Mais alors, serait-ce à dire qu'ils seront tous condamnés à l'enfer pour l'éternité, comme le disent beaucoup de commentateurs ? He bien non ! il suffit juste de lire le verset suivant de Paul : « Et cela, vous l'étiez bien, quelques uns [voleurs, menteurs, débauchés, etc.]. Mais vous vous êtes lavés ; mais vous avez été sanctifiés ; mais vous avez été justifiés par le nom du Seigneur Jésus Christ et par l'Esprit de notre Dieu. » (1Co 6 : 11).
De façon encore plus subtile, les vides scemment ménagés dans le tympan par l'interruption d'un linteau ou le retrait d'une clé de voûte (voir le § sur les passages)
pourrait être une illustration de cette première épître aux Corinthiens. (1)

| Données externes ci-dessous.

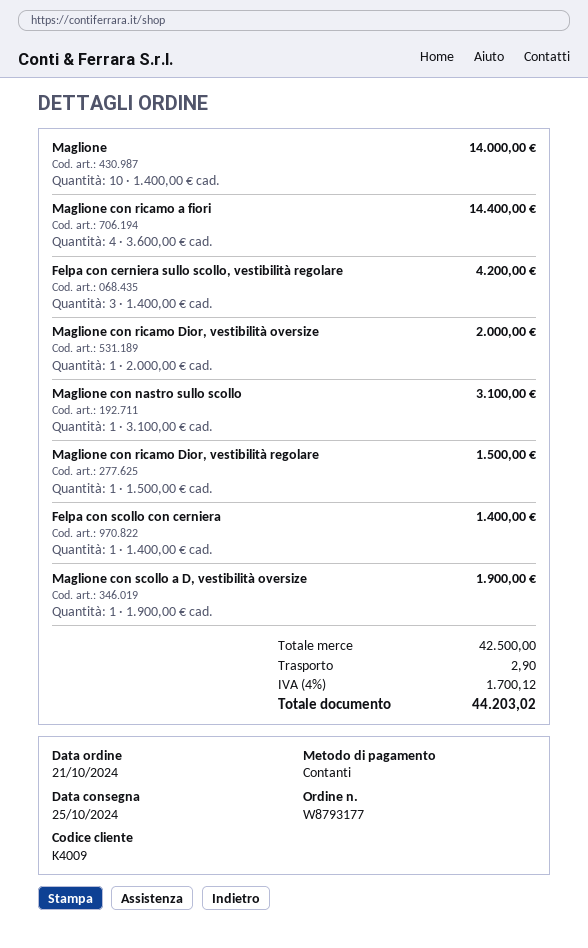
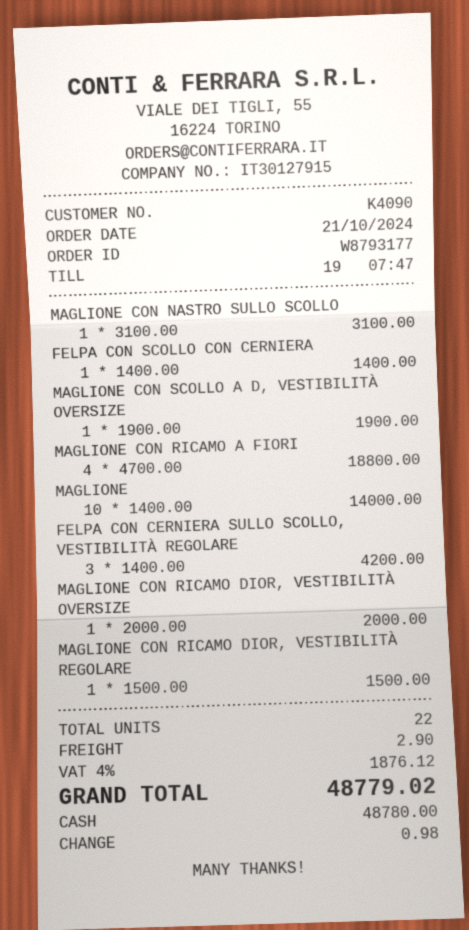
customer number: K4009 -> K4090
Maglione con ricamo a fiori: 4 x 3600.00 = 14400.00 -> 4 x 4700.00 = 18800.00
tax: 4% = 1700.12 -> 4% = 1876.12
total: 44203.02 -> 48779.02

Conclusion : là où le péché abonde, la grâce surabonde
L’interprétation paulinienne du Salut par la grâce et par la foi corrobore les deux dédicaces de la basilique : en premier, au Saint-Sauveur, et en second à sainte Foy.
L’inscription proclame Jésus Rex, Judex : Roi et Juge !
Mais c'est un roi qui gracie, un juge qui justifie le pécheur qui a la foi. Dans son épître aux Romains, Paul écrit : « la loi est intervenue pour faire abonder la faute ; mais là où le péché a abondé, la grâce a surabondé. » (Rm 5 : 20)
Le ciseau d’un artiste génial de l’époque romane est capable d’amener le commun des mortels d’aujourd’hui à contempler avec les yeux de l’esprit et du cœur le mystère du Salut, cette « insondable richesse du Christ » (Ép. 3 : 8) (2) Retour
(1) « Ce qu'il y a de faible dans le monde, voila ce que Dieu a choisi pour confondre ce qui est fort ; [...] ce qui n'est pas, pour réduire à rien ce qui est. » (1 Cor 1 ; 27-28)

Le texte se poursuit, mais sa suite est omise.